* WORK REQUEST *
Start at the line below containing "[10,706,54,727] –34% ->" and stop at the line containing "[10,990,145,1011] Товар разобрали -> none". Repeat every line of that stretch exactly, and nothing outside it.

* EXTRACTED RECORDS *
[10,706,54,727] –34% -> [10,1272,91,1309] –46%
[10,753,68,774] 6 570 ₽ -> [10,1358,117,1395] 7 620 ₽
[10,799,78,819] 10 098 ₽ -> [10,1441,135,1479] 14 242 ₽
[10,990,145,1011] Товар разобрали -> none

---

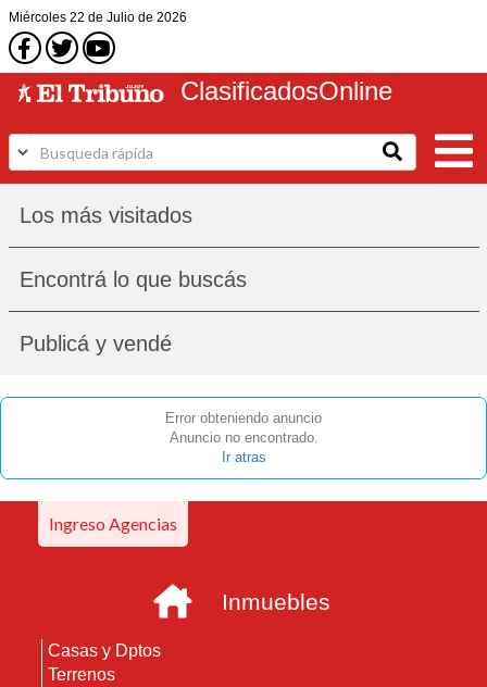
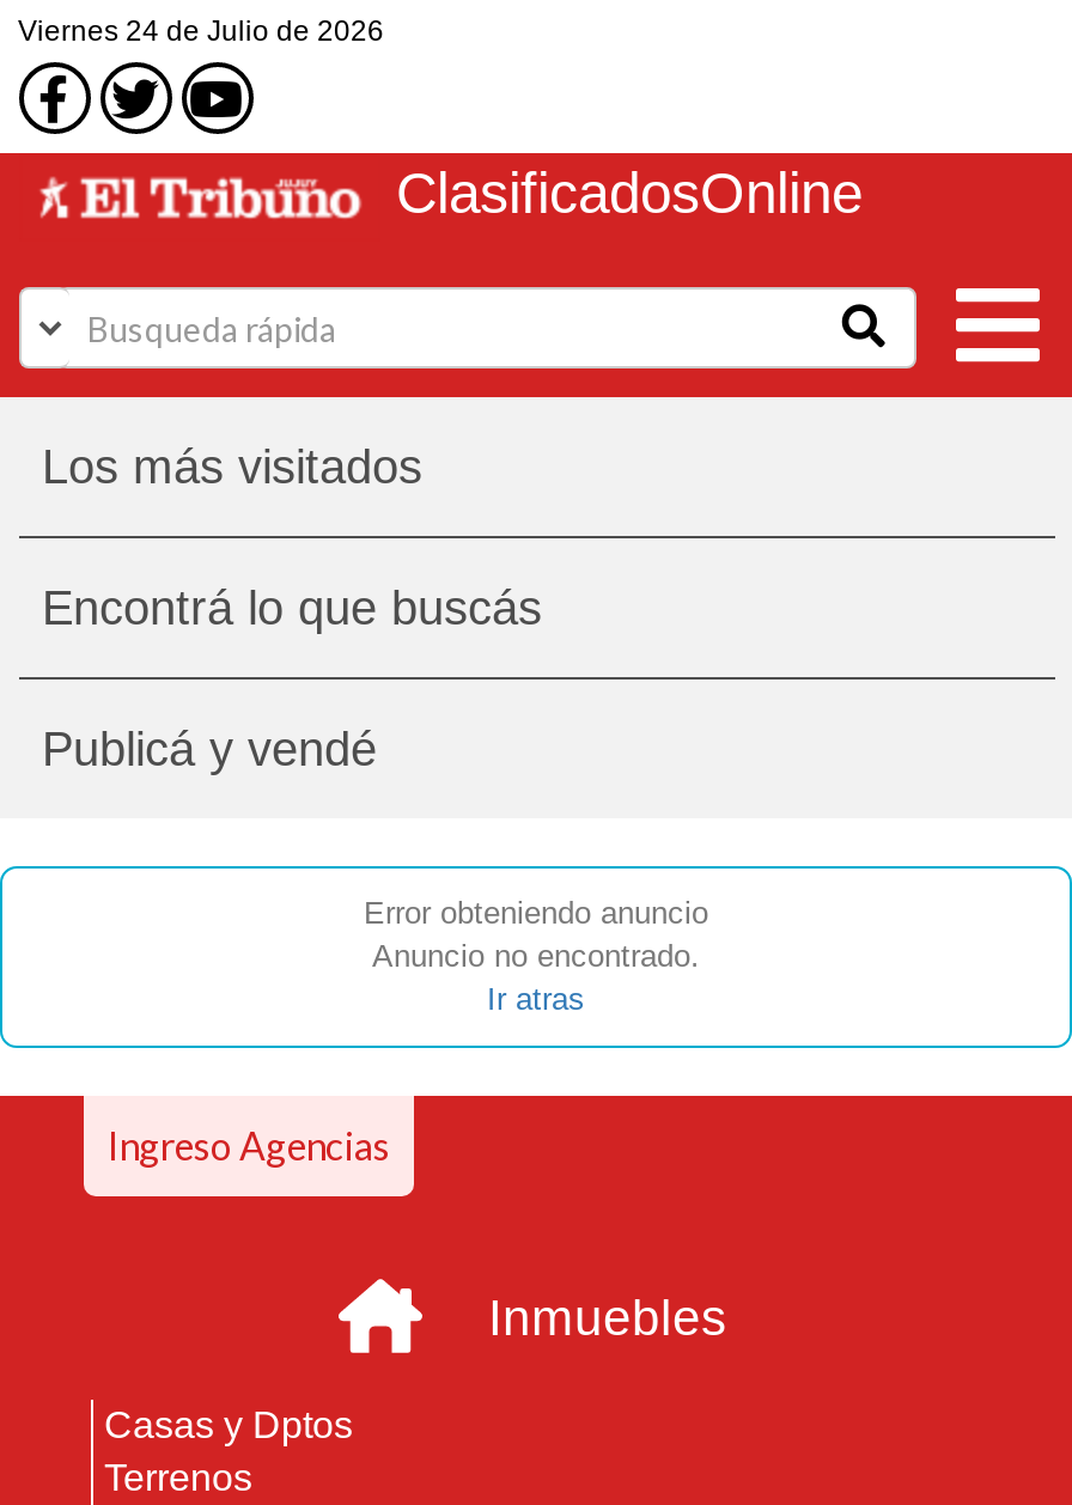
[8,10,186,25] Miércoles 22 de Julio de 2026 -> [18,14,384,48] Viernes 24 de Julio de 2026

* SOLUTION TO THIS EXERCISE *
[10,706,54,727] –34% -> [10,1272,91,1309] –46%
[10,753,68,774] 6 570 ₽ -> [10,1358,117,1395] 7 620 ₽
[10,799,78,819] 10 098 ₽ -> [10,1441,135,1479] 14 242 ₽
[10,990,145,1011] Товар разобрали -> none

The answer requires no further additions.